═══ Extracted data ═══

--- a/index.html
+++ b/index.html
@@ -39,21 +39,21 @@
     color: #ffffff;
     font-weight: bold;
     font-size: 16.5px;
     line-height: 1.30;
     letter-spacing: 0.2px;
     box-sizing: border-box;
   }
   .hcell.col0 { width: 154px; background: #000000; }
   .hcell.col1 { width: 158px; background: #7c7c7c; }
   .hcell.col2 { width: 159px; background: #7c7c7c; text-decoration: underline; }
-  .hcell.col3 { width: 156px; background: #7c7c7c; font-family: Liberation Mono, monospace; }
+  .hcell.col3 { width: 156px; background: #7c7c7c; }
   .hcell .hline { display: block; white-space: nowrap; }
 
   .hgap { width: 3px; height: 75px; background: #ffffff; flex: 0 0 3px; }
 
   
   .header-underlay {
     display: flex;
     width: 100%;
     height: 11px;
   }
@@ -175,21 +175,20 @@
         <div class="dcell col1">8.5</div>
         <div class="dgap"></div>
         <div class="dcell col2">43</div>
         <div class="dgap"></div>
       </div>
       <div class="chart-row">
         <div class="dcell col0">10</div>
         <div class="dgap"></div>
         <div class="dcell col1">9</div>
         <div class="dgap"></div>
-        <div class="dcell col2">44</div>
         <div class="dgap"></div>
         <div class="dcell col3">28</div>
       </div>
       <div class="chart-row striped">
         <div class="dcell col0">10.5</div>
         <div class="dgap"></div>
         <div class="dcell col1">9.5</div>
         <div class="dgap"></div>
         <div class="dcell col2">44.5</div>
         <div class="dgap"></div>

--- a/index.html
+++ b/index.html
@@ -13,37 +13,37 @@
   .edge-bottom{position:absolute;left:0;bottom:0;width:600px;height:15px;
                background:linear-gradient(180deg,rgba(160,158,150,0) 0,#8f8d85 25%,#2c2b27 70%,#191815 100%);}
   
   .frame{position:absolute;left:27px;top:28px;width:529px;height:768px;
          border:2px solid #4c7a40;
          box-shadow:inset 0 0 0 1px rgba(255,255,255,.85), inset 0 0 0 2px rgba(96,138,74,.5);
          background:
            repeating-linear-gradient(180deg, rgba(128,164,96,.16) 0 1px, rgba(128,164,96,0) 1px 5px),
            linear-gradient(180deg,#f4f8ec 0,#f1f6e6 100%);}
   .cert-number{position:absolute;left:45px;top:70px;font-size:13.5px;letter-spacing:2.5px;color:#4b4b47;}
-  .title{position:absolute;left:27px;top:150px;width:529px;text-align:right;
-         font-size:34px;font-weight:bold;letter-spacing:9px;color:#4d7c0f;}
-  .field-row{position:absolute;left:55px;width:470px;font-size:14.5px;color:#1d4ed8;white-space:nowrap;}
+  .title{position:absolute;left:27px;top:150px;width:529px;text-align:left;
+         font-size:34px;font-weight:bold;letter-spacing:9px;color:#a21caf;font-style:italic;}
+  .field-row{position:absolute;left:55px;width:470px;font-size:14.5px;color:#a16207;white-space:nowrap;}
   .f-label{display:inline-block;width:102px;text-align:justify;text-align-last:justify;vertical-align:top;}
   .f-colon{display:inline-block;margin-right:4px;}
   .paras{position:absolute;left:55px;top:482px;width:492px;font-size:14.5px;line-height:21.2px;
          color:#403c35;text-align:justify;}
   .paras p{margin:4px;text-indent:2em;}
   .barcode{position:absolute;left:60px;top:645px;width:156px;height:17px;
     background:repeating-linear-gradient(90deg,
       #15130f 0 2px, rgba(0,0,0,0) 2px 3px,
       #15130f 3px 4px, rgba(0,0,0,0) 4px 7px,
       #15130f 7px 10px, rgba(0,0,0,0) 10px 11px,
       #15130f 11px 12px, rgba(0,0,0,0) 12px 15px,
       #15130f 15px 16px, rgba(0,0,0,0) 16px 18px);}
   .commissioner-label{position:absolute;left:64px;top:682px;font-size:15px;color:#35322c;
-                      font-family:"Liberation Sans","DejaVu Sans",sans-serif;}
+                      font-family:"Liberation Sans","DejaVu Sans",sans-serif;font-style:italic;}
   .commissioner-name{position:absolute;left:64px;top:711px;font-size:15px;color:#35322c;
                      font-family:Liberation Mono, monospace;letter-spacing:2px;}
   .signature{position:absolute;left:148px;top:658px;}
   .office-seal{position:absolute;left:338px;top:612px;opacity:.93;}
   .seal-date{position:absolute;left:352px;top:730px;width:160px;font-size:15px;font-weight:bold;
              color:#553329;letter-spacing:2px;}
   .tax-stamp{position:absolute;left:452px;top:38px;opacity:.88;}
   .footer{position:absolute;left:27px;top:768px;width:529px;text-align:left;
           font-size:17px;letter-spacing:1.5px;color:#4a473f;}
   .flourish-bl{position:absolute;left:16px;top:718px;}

═══

Instructions for the task — Whenever the word "ffffff" appears in a line above, copy that line.

Result of the task —
     color: #ffffff;
   .hgap { width: 3px; height: 75px; background: #ffffff; flex: 0 0 3px; }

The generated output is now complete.